When the war ended, so did his enlistment. Skousen went back to civilian life until he joined the relatively new Air Force in 1951.
“I went to flight school at Williams Air Force Base, right here in Chandler, Ariz.,” he said. “I went off to the Korean War in 1952 flying air-to-ground missions as part of the 8th Fighter Bomber Wing in my F-80 Shooting Star.”
His missions were dangerous from the very start.
“My first mission there was bombing a place just across a demilitarized zone on the hillside between North and South Korea,” Skousen said. “I had a little scare because I found out later there was a flight of MiGs waiting to surprise attack us, but we made it out before they acted.”
Skousen had become no stranger to danger, but it was during a non-combat flight in the U.S. that he survived a crash.
“I had an accident, the only one I ever had, in a T-33 Shooting Star,” he said. “I was stationed at Travis and they sent me up to Washington to be a part of an inspection team. Before returning to Travis, I noticed there was something wrong with the turbine wheel. I prepared to hop on a C-47 Skytrain to fly back when the sergeant ran up and said they got the parts to fix my jet if I wanted to wait.
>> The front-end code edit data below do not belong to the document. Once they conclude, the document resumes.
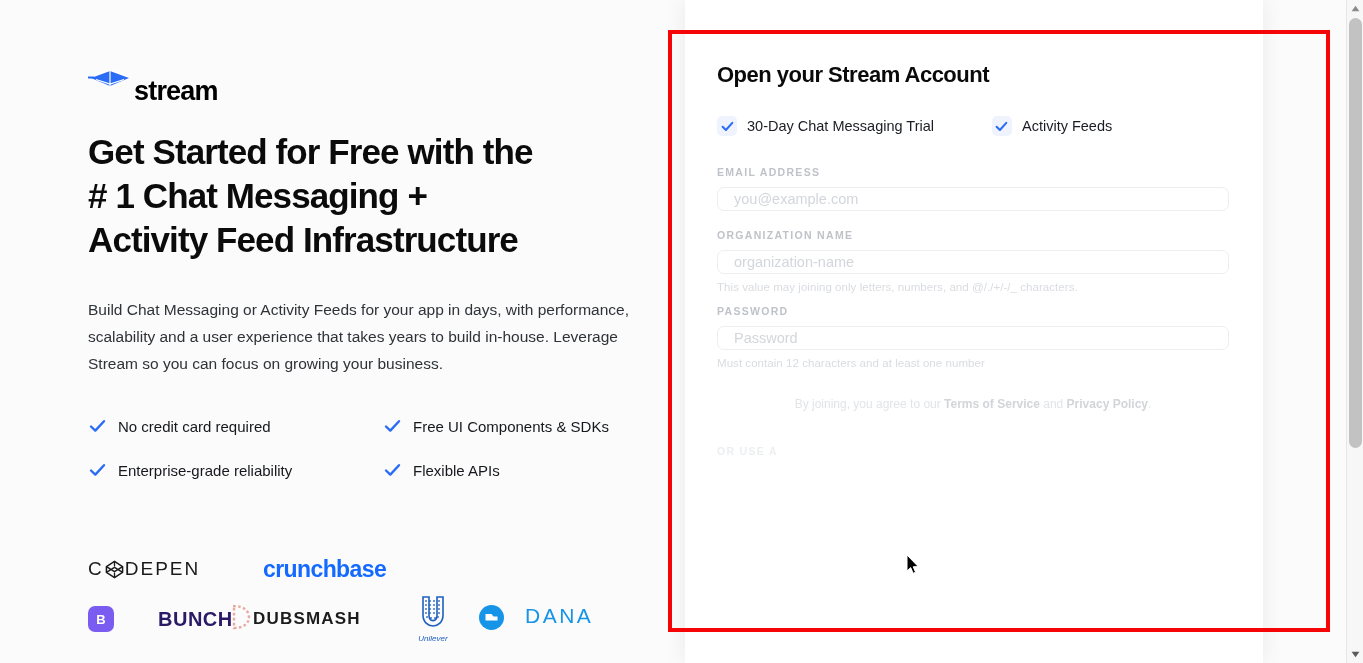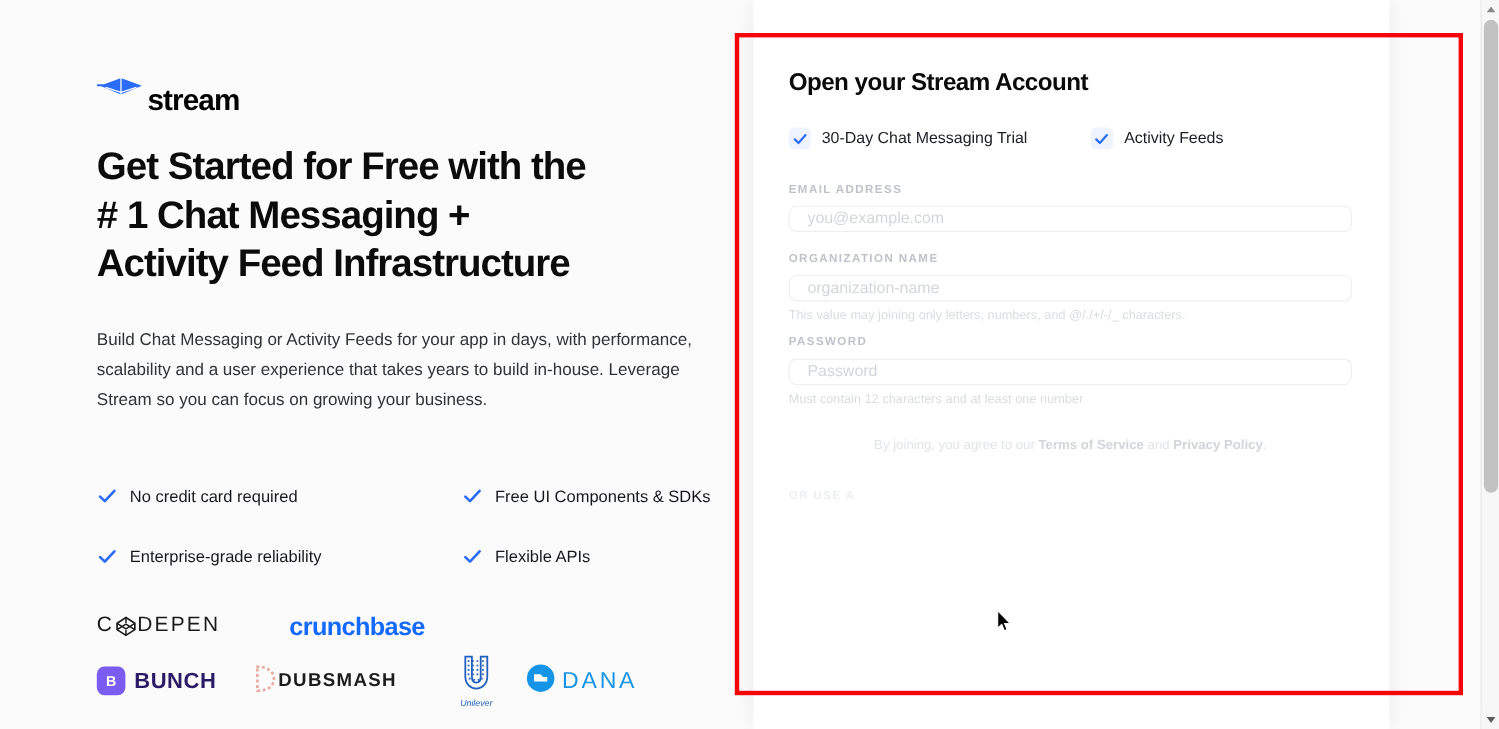--- a/index.html
+++ b/index.html
@@ -43,26 +43,25 @@
   .headline div { white-space: nowrap; }
 
   .subcopy {
     position: absolute; left: 0; top: 296px;
     width: 570px;
     font-size: 15.5px; line-height: 27px;
     color: #2f3338;
   }
 
   .feature-grid {
-    position: absolute; left: 0; top: 442px;
+    position: absolute; left: 0; top: 417px;
     width: 570px;
     display: grid;
     grid-template-columns: 295px 1fr;
     row-gap: 26px;
-    gap: 37px;
   }
   .feature {
     display: flex; align-items: center; gap: 12px;
     font-size: 15px; color: #16181d;
   }
   .chk {
     width: 18px; height: 18px; flex: 0 0 18px;
     display: flex; align-items: center; justify-content: center;
   }
   .chk svg { display: block; }
@@ -87,29 +86,29 @@
   .codepen .cp-mark { margin: 0 1px; display:inline-flex; }
 
   .crunchbase { font-size: 23px; font-weight: 600; letter-spacing: -0.6px; color: #146aff; }
 
   .bunch { display:flex; align-items:center; gap:8px; }
   .bunch-badge {
     width: 26px; height:26px; border-radius: 7px;
     background: #7b5cf0; color:#fff; font-size: 13px; font-weight:700;
     display:flex; align-items:center; justify-content:center;
   }
-  .bunch-word { font-size: 20px; font-weight: 800; letter-spacing: 0.5px; color: #2b1a66; }
+  .bunch-word { font-size: 20px; font-weight: 800; letter-spacing: 0.5px; color: #2b1a66; margin-left: 36px; }
 
   .dubsmash { display:flex; align-items:center; gap:1px; }
   .dubsmash-word { font-size: 17px; font-weight: 800; letter-spacing: 1.2px; color: #1c1c1c; }
 
   .unilever { display:flex; flex-direction:column; align-items:center; }
   .unilever-cap { font-size: 8px; color:#1f5fbf; margin-top:1px; font-style: italic;}
 
-  .dana { display:flex; align-items:center; gap:6px; }
+  .dana { display:flex; align-items:flex-start; gap:20px; }
   .dana-word { font-size: 21px; font-weight: 500; letter-spacing: 2.5px; color: #1694e8; }
 
   
   .panel-wrap {
     position: absolute;
     left: 685px; top: 0;
     width: 578px; height: 663px;
     background: #ffffff;
     box-shadow: 0 0 22px rgba(20,30,60,0.07);
   }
So I did.”
After hours of repairs, the maintainers cleared Skousen’s jet for flight.
“We got up to about 24,000 feet when I heard a loud ‘bang’ and saw a piece of the turbine wheel fall off at the 10 o’clock position and cut my rudder cable,” he said. “I found out I lost a pie-shape piece of the turbine wheel. I tried to eject the canopy, but it malfunctioned, so I had no choice but to look for somewhere to land.”
Skousen’s wheels touched the recently-plowed farmland, but his body paid the price.
“When the jet hit the ground the canopy and my helmet flew off and I got three compression fractures of my vertebrae. I had to spend one-and-a-half months in the hospital after that. That was in 1957, and I worried that my flying career might be over.”
Skousen recovered and in 1967 was sent to fly combat missions in Vietnam.
“Over Hanoi, Vietnam, my backseater said, ‘We’ve got a missile on our tail!’ and it was too near us to do anything,” he said, laughing at the memory of his fellow Airman’s fear. “It came right by us which was concerning because it had a proximity fuse.”
The proximity fuse was a radio transmitter and receiver that detected an object in its path. When it came within a specified distance from a target, it would explode and, often packed with razor sharp coils or other destructive items, would destroy the target.
“But this time it didn’t explode,” Skousen said. “It went on up about 10,000 feet above us and exploded there, so we made it out.”
Skousen’s illustrious career continued for many years. He worked his way into leadership positions and eventually ended his flying career at Luke Air Force Base as the commander of the 311th Tactical Fighter Training Squadron, where he trained young pilots to be war-ready Airmen.
“My favorite memories of Luke were flying the F-4 Phantom II, going down to the ranges and teaching the students how to maneuver that plane,” Skousen said. “I’d get to show new students what the airplane could do. They were tentative at first, but then when they would see what the airplane could do they would become much more aggressive and have fun with it.”
These stories represent a mere glimpse into the life of an American hero who spent his life in service to his country. He was the recipient of the Distinguished Flying Cross for acts of heroism or extraordinary achievement while participating in an aerial flight. But most importantly, Skousen left a legacy of excellence for those who came after him to emulate, and has advice to guide their careers.
“Work hard,” Skousen said. “People nowadays want to start at the top and not at the bottom. I had to do a lot of things I didn’t want to do, but I did them because you start at the bottom and work your way to the top. Always do your best.”